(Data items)
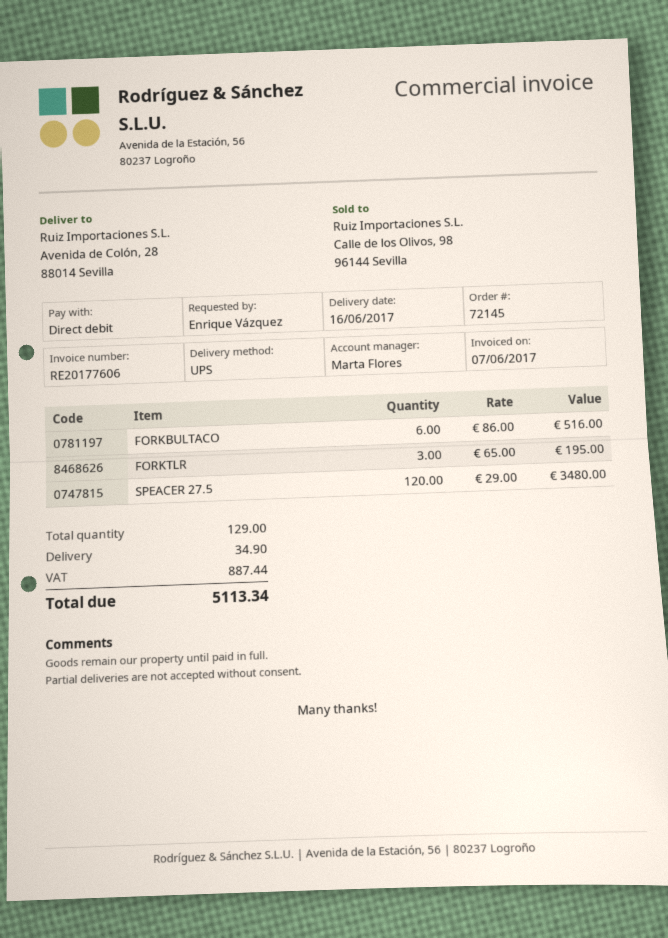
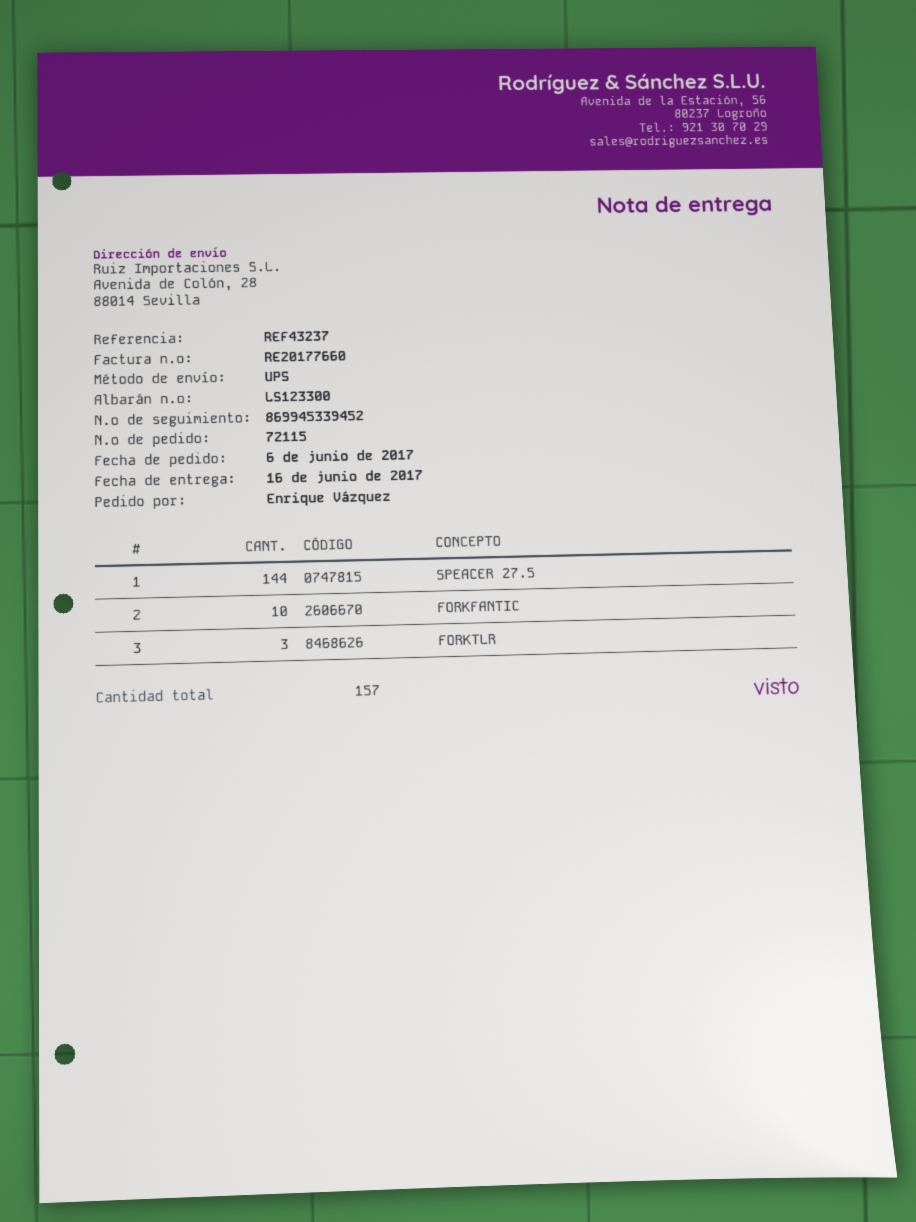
order number: 72145 -> 72115
invoice number: RE20177606 -> RE20177660
FORKBULTACO: 6 -> none
SPEACER 27.5: 120 -> 144
FORKFANTIC: none -> 10
total quantity: 129 -> 157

- The task
Print precisely the lines from the one with "invoice number: RE20177606 -> RE20177660" through the end of the data above, adding nothing.

- Exercise response
invoice number: RE20177606 -> RE20177660
FORKBULTACO: 6 -> none
SPEACER 27.5: 120 -> 144
FORKFANTIC: none -> 10
total quantity: 129 -> 157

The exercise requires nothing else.